Berbekal Analisis Saintifik, Polda Metro Jaya Bongkar Identitas Pelaku Penyiraman Air Keras Aktivis KontraS
Berbekal Analisis Saintifik, Polda Metro Jaya Bongkar Identitas Pelaku Penyiraman Air Keras Aktivis Kontras

JAKARTA – Bpanbanten.com || Komitmen Polda Metro Jaya dalam menuntaskan kasus penyiraman air keras terhadap aktivis KontraS membuahkan hasil signifikan. Melalui pendekatan Scientific Crime Investigation, jajaran Direktorat Reserse Kriminal Umum (Ditreskrimum) Polda Metro Jaya berhasil mengidentifikasi para pelaku di balik aksi keji tersebut.

Pengungkapan ini menjadi bukti nyata atensi Kapolri untuk menyelesaikan perkara secara akuntabel dan transparan. Kunci utama penyelidikan terletak pada analisis mendalam terhadap rekaman CCTV di sekitar lokasi kejadian dan jalur pelarian pelaku.

Dirreskrimum Polda Metro Jaya menjelaskan bahwa tim penyidik berhasil memetakan pergerakan pelaku secara faktual. Bukti krusial ditemukan melalui analisis wajah salah satu pelaku yang terekam jelas sebelum mengenakan helm saat akan beraksi.

"Kami melakukan analisa secara mendalam dan saintifik. Dari rekaman CCTV, ditemukan kecocokan identitas yang sangat kuat, mulai dari wajah hingga pakaian yang digunakan. Berdasarkan keterangan 15 saksi dan sinkronisasi database Polri, kami mengidentifikasi dua pelaku utama berinisial BHWC dan MAK," ujar Dirreskrimum di Gedung Promoter, Rabu (18/3/2026).

Penyelidikan lebih lanjut mengindikasikan adanya keterlibatan pihak lain, dengan estimasi total pelaku bisa mencapai lebih dari empat orang. Proses pengecekan jalur perlintasan terus dilakukan untuk memburu aktor intelektual di balik serangan ini.

Seiring ditemukannya bukti yang mengarah pada keterlibatan oknum anggota, Polda Metro Jaya bertindak profesional dengan menyerahkan penanganan perkara kepada Pusat Polisi Militer (Puspom) TNI sesuai prosedur hukum yang berlaku.

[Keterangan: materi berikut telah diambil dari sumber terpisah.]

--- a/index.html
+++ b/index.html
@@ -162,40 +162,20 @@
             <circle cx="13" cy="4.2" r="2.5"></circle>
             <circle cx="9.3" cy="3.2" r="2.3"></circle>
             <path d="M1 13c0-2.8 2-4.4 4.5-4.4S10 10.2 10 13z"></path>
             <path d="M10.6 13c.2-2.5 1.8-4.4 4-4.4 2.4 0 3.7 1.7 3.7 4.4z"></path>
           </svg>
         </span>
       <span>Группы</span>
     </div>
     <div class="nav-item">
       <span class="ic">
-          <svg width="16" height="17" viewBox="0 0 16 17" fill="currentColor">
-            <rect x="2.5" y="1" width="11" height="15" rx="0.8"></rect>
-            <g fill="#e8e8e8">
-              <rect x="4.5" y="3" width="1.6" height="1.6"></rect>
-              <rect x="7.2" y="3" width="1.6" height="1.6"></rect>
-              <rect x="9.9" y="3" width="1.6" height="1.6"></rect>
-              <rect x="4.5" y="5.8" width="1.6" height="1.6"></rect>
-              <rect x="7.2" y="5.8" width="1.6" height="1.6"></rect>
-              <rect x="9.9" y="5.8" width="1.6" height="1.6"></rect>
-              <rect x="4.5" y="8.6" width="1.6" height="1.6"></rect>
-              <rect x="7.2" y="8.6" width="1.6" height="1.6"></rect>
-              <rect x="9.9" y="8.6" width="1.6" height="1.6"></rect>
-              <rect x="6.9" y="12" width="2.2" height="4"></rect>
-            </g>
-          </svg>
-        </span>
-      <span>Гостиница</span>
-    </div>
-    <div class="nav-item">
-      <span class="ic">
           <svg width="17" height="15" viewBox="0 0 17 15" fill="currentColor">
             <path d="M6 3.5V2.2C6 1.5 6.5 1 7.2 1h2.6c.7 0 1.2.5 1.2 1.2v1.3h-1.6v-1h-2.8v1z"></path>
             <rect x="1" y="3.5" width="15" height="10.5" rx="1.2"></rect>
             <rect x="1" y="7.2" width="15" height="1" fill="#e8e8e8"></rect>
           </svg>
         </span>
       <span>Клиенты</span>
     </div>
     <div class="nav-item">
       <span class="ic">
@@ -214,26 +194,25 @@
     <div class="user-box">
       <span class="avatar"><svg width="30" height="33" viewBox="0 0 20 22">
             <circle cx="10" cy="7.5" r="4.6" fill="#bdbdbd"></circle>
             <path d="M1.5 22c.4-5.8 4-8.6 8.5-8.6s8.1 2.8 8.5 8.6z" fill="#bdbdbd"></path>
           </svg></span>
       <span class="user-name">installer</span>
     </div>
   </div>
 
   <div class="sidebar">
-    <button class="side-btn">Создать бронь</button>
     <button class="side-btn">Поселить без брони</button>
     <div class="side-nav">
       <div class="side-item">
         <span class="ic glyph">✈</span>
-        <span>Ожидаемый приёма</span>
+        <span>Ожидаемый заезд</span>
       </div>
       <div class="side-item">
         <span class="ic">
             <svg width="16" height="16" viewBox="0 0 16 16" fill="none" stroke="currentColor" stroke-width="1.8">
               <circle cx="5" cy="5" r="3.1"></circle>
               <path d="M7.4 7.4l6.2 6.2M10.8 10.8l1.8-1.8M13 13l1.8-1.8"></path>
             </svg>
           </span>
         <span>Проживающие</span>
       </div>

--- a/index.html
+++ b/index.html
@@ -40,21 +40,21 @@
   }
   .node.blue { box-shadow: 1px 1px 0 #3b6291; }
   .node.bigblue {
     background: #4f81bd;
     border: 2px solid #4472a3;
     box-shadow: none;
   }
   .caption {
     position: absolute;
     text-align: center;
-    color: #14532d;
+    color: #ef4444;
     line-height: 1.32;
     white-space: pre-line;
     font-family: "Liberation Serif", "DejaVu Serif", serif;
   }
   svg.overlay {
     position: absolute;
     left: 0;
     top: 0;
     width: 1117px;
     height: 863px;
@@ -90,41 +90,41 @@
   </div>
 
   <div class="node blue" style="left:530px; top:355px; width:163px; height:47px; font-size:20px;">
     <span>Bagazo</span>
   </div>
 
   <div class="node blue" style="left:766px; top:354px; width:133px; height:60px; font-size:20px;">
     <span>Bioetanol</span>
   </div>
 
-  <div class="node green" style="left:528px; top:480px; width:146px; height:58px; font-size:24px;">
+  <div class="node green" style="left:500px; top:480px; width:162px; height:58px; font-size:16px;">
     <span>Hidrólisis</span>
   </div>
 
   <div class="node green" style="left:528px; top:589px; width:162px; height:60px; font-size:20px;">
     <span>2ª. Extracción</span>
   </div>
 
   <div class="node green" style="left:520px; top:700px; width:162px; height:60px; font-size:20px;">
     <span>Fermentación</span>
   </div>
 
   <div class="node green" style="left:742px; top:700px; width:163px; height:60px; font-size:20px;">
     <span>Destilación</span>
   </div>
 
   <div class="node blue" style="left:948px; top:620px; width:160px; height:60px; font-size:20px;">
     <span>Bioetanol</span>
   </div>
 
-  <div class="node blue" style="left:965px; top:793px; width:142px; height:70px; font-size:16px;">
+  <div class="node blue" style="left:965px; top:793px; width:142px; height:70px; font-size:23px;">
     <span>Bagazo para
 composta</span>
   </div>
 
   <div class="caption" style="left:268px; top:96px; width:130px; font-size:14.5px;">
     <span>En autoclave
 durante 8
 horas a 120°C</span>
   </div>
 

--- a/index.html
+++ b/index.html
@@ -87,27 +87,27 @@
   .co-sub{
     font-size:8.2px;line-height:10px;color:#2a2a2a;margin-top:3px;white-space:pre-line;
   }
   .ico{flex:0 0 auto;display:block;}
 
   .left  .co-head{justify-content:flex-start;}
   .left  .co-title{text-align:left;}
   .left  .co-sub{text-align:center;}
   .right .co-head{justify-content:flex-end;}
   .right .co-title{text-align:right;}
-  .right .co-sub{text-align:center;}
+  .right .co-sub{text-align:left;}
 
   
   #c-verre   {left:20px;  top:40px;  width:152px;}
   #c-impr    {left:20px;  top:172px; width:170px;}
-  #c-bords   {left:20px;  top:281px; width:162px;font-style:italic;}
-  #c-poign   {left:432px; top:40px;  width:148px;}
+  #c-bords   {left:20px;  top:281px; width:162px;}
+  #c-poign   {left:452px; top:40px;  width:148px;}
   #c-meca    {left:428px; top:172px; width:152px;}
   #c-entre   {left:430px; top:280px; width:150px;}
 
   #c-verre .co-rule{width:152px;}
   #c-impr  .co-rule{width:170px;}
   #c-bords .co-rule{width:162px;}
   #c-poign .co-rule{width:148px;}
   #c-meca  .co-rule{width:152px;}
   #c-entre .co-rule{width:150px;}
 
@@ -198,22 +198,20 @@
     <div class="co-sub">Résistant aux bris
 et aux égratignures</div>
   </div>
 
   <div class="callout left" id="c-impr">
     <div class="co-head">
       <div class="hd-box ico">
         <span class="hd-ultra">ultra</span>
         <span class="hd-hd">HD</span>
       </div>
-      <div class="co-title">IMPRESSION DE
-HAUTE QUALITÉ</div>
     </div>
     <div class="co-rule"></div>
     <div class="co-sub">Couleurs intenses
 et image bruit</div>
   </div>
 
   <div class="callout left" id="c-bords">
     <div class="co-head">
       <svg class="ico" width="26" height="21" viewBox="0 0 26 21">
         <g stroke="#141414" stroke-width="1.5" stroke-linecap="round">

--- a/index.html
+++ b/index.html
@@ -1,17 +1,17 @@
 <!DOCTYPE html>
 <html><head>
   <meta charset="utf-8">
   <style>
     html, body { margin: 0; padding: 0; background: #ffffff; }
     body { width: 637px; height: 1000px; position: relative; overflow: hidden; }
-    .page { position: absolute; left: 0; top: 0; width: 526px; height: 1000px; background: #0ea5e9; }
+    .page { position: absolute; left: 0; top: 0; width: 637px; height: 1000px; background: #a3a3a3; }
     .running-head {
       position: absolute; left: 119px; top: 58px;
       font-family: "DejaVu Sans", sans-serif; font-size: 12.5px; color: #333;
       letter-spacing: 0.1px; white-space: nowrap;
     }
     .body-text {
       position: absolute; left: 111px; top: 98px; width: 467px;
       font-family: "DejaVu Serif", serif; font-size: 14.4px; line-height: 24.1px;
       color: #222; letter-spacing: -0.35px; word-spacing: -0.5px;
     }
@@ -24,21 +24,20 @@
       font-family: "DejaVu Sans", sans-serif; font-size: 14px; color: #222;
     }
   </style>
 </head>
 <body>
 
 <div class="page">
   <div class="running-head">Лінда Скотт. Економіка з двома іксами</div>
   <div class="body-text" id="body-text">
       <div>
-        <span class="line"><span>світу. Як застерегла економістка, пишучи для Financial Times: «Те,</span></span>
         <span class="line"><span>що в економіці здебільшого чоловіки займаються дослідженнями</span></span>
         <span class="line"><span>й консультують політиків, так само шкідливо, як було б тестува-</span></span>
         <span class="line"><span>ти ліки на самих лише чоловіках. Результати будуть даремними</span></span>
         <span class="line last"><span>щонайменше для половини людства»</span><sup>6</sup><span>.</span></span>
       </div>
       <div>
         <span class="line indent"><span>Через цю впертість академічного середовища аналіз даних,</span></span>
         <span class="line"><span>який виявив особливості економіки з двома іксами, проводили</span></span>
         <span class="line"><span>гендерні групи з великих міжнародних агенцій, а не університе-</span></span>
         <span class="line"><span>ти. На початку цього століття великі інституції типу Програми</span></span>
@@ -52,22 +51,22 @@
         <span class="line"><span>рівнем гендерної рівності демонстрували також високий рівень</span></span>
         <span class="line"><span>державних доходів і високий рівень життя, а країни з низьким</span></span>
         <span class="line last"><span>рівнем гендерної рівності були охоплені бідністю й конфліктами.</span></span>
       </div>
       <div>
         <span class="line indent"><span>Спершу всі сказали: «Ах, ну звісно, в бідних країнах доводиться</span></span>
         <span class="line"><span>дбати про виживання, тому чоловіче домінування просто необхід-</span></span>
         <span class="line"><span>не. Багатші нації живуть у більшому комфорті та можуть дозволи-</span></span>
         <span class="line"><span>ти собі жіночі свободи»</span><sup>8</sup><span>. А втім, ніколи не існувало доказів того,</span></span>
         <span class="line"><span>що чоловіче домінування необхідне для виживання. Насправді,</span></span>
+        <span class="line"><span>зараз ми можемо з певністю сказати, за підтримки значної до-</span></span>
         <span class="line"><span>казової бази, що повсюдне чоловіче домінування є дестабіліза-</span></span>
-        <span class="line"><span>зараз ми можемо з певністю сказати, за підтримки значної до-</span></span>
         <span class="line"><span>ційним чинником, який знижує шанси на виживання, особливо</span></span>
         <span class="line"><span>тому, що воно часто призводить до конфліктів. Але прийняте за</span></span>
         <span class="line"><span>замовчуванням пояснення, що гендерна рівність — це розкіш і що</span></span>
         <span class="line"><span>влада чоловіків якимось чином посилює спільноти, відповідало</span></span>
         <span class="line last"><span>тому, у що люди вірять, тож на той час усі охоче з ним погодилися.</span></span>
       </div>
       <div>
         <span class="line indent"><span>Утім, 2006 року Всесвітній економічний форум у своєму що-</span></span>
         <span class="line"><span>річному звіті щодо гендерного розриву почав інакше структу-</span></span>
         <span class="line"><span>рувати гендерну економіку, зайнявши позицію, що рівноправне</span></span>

Komandan Pusat Polisi Militer (Danpuspom) TNI, Mayjen TNI Yusri Nuryanto, dalam jumpa pers di Mabes TNI mengonfirmasi bahwa pihaknya telah mengamankan empat orang pelaku. Mirisnya, tiga di antaranya merupakan perwira.

"Pelaku yang diamankan adalah Kapten NDP, Lettu SL, Lettu BHW, dan Serda ES," tegas Mayjen Yusri.

Langkah kolaboratif antara Polri dan TNI ini diambil untuk menjamin keadilan yang transparan. Polda Metro Jaya menegaskan akan terus menjalin komunikasi intensif dengan jajaran Pom TNI agar seluruh fakta hukum yang ditemukan penyidik terintegrasi dengan baik dalam proses hukum militer.

"Kami pastikan seluruh pihak yang terlibat, baik eksekutor maupun aktor di baliknya, harus mempertanggungjawabkan perbuatannya di hadapan hukum," tutup Dirreskrimum.